(Revision tracking records)
= = = = = = =
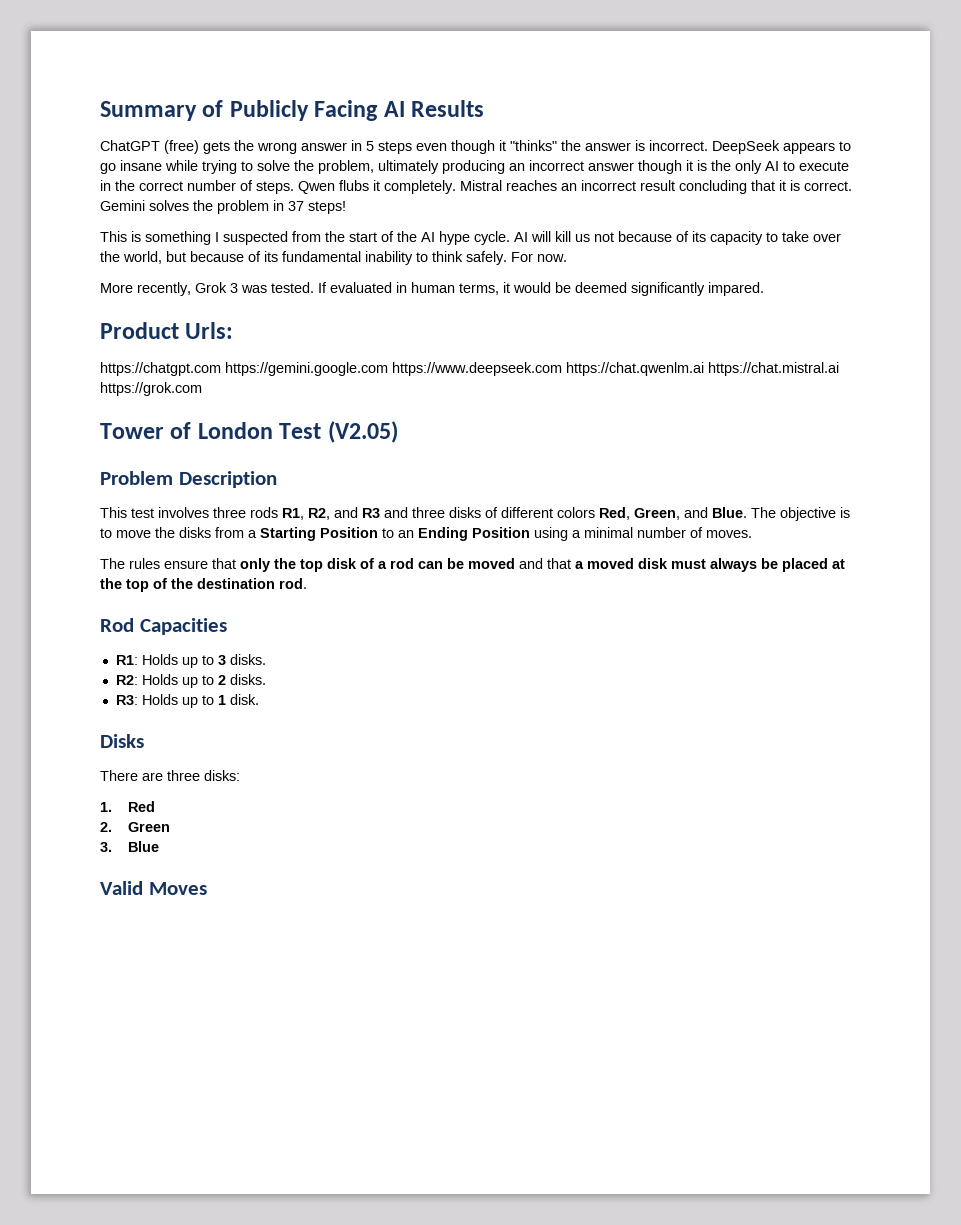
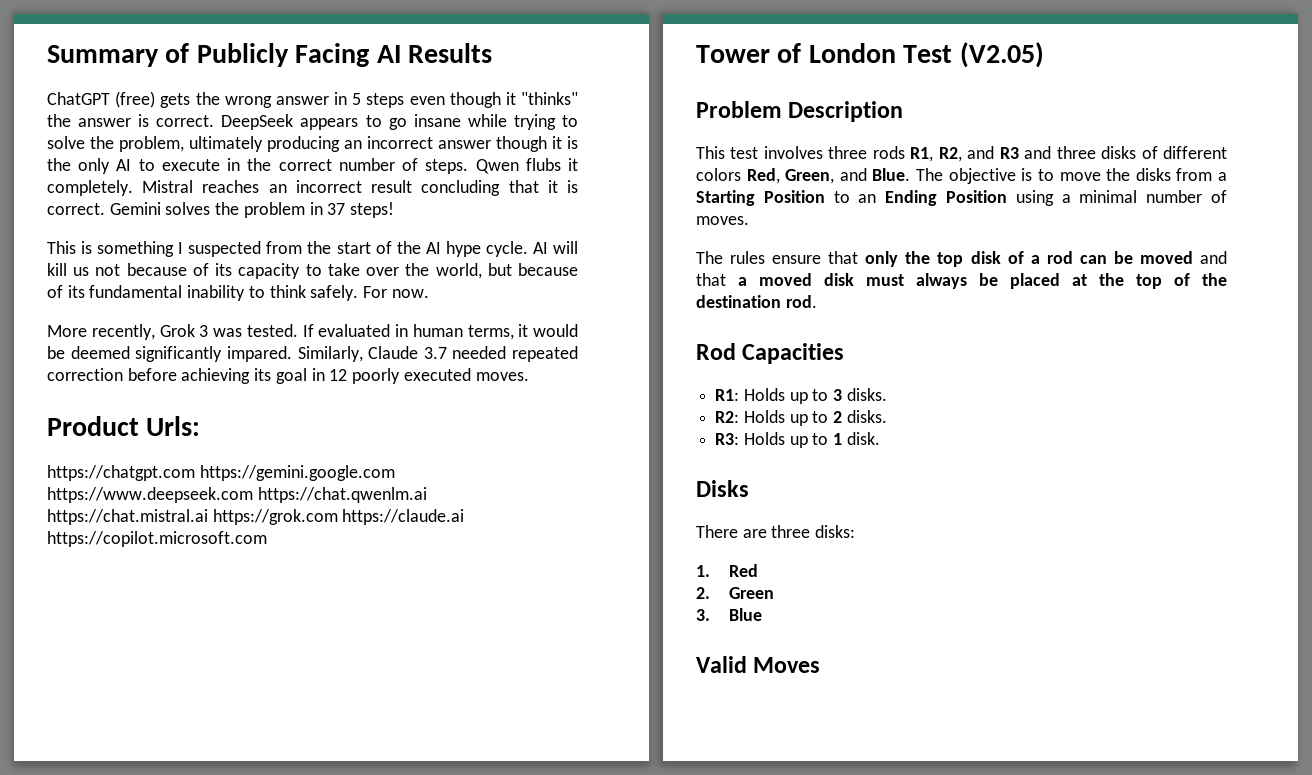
- ChatGPT (free) gets the wrong answer in 5 steps even though it "thinks" the answer is incorrect.
+ ChatGPT (free) gets the wrong answer in 5 steps even though it "thinks" the answer is correct.
+ Similarly, Claude 3.7 needed repeated correction before achieving its goal in 12 poorly executed moves.
- https://chatgpt.com https://gemini.google.com https://www.deepseek.com https://chat.qwenlm.ai https://chat.mistral.ai https://grok.com
+ https://chatgpt.com https://gemini.google.com https://www.deepseek.com https://chat.qwenlm.ai https://chat.mistral.ai https://grok.com https://claude.ai https://copilot.microsoft.com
= = = = = = =
__Directions for this task__:
Leave out the pictures, then return every line of the data exactly.

__Task response__:
- ChatGPT (free) gets the wrong answer in 5 steps even though it "thinks" the answer is incorrect.
+ ChatGPT (free) gets the wrong answer in 5 steps even though it "thinks" the answer is correct.
+ Similarly, Claude 3.7 needed repeated correction before achieving its goal in 12 poorly executed moves.
- https://chatgpt.com https://gemini.google.com https://www.deepseek.com https://chat.qwenlm.ai https://chat.mistral.ai https://grok.com
+ https://chatgpt.com https://gemini.google.com https://www.deepseek.com https://chat.qwenlm.ai https://chat.mistral.ai https://grok.com https://claude.ai https://copilot.microsoft.com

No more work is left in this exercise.